The members of Sonic Death see a moral division between themselves — emigrants in the first months of the war who oppose Putin’s politics — and Russians who emigrated after the September mobilization order. “No one said, ‘Oh, I’m afraid of going to war,’” Vera Pravda, Mialkin’s wife, said. “Our first thought was how can we help [Ukrainians] monetarily? How can we help spiritually? That’s how Volya was formed, and it’s still going strong to this day.”
Seledtsov believes that the band’s work organizing benefit concerts is the best that he can do for Ukrainian refugees. “I want to help these guys right now, but I just can’t,” he said. “If I were a soldier, maybe I would join the Freedom of Russia or something, but I'm not a soldier, I’m a musician.”
Although many Georgians have struggled with the changes brought on by mass migration, some still see an opportunity for the country’s economy to grow. With Russian-owned businesses springing up across Tbilisi, Salome Khvadagiani, the director of the human rights organization Liberty Institute, hopes for a new era of prosperity in Georgia.

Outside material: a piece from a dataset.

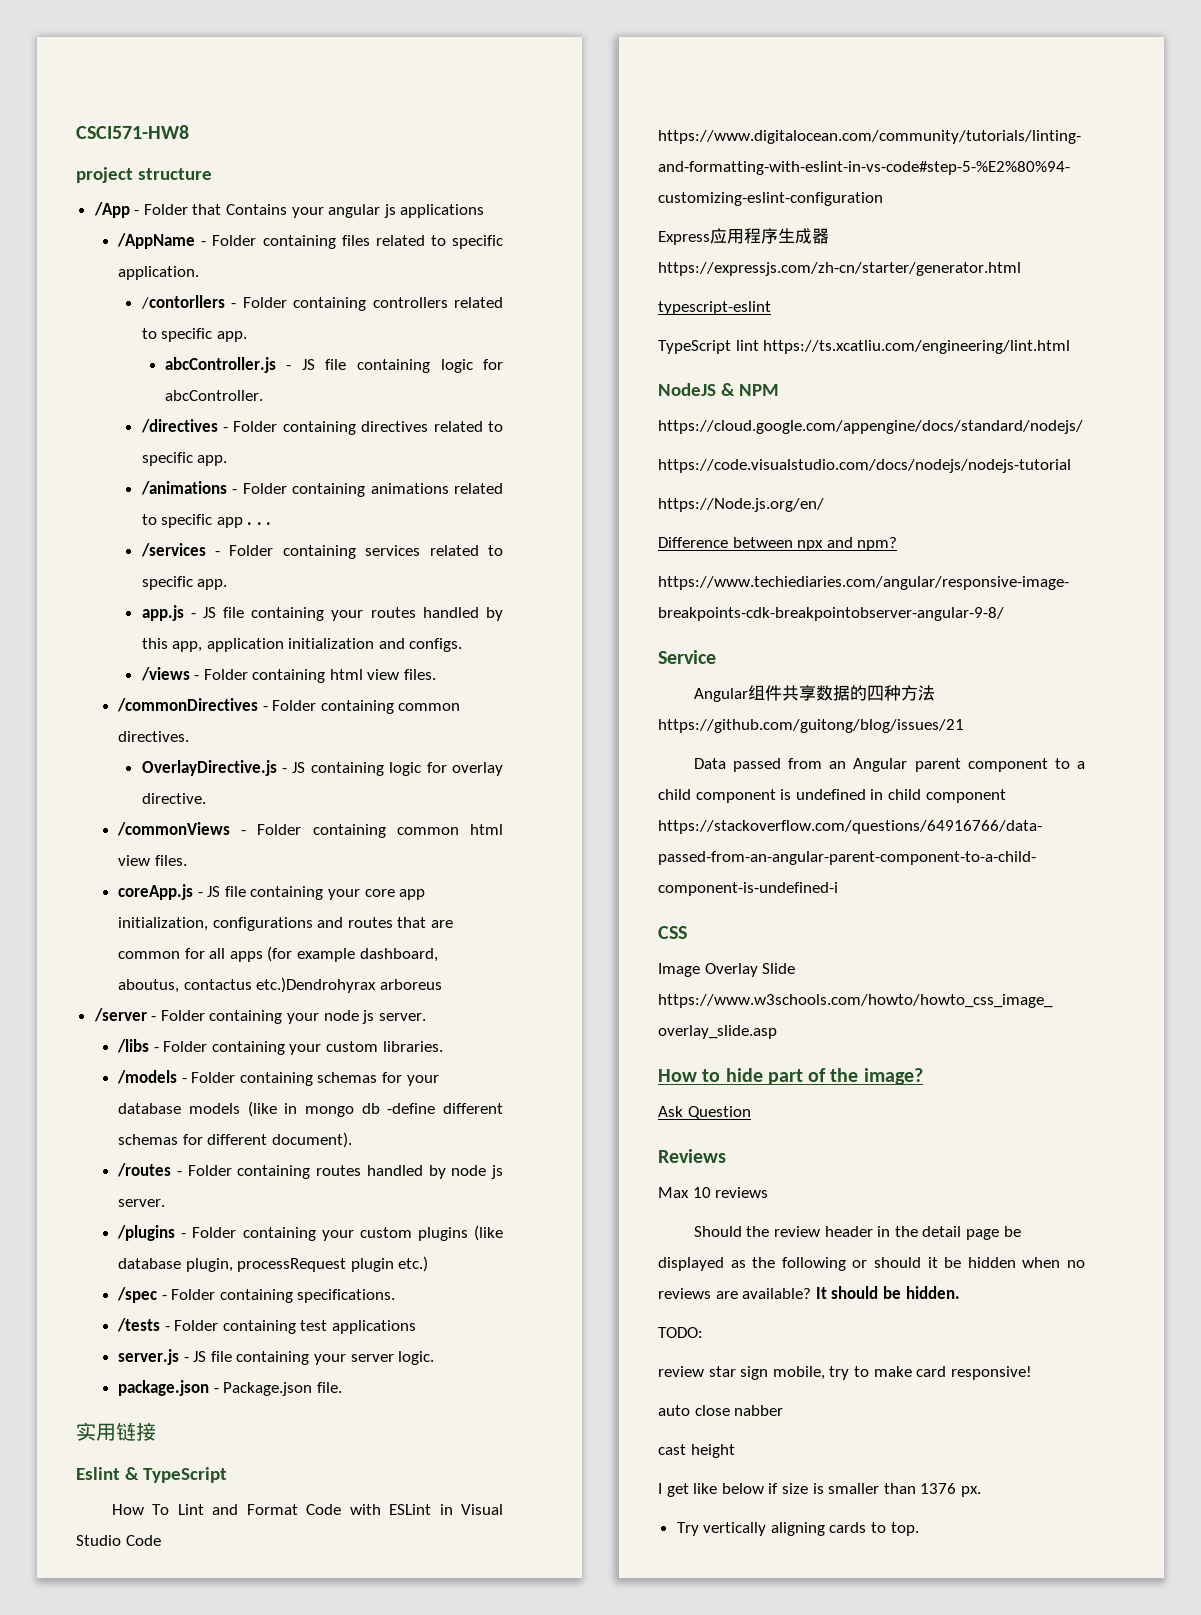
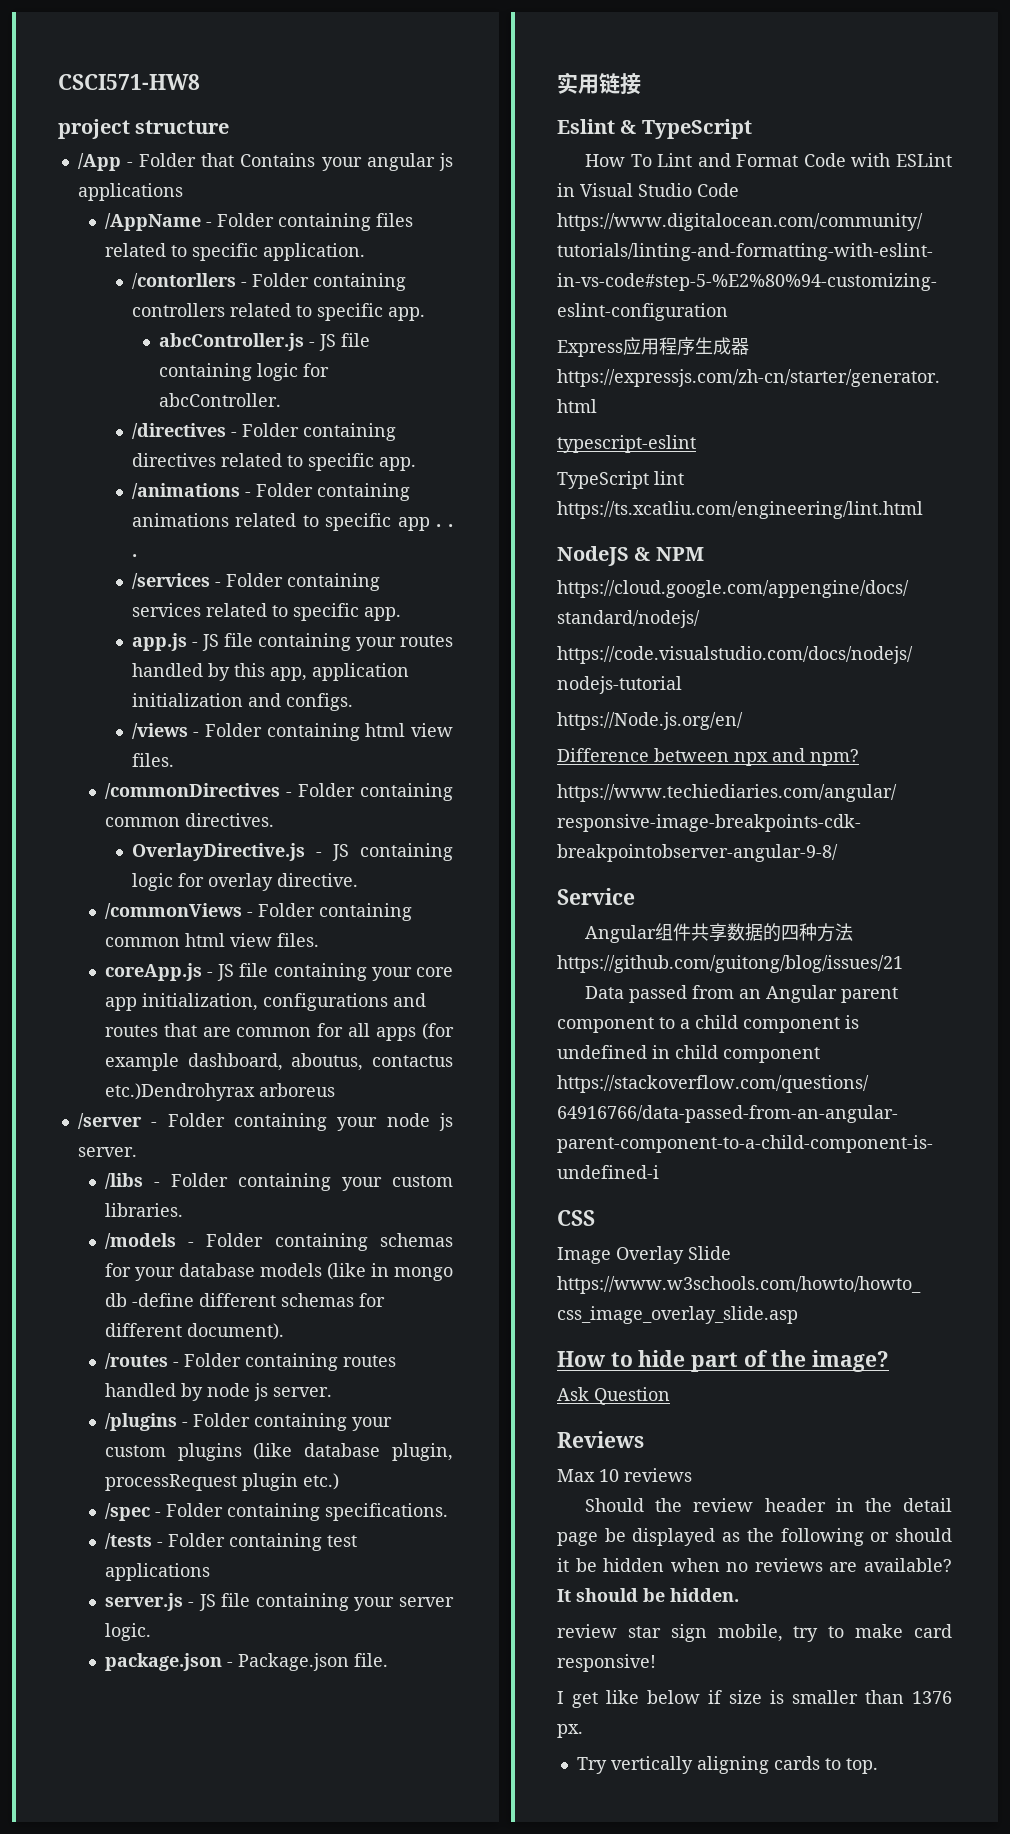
[658,1327,703,1338] // TODO: -> (739, 1595) none
[658,1405,784,1416] [658,1444,735,1458] // auto close nabber // cast height -> (656, 1663) none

“Because of the threat from Russia, the Georgian economy is not really good for investment,” Khvadagiani said. “[But Russian migrants] are coming here with their money, and they are investing it in the Georgian economy.”
Khvadagiani considers Morozov and the members of Sonic Death, whom she first met at an anti-war demonstration organized by the Liberty Institute in April 2022, “good” Russians. “They are creating our arts here,” Khvadagiani said. “They can be beneficial for the economy, and they are beneficial for our cultural processes, too.”
Khvadagiani wants Georgia to welcome more Russians who oppose the war. “I think it would be better if we had, for example, an anti-Putinist hub in Georgia. We could provide a platform for all the anti-Putinists in the world.”
Like thousands of other anti-Putin Russians in Georgia, the members of Sonic Death know that many Georgians don’t want them there. “I write anti-war songs, so I think that’s not fair to say about me, but Georgian people really have right to think that way,” Morozov said. “I can’t condemn them, because I understand their situation.”
Later he adds, “I think that it’s fair for Georgians to have that kind of attitude toward Russians.”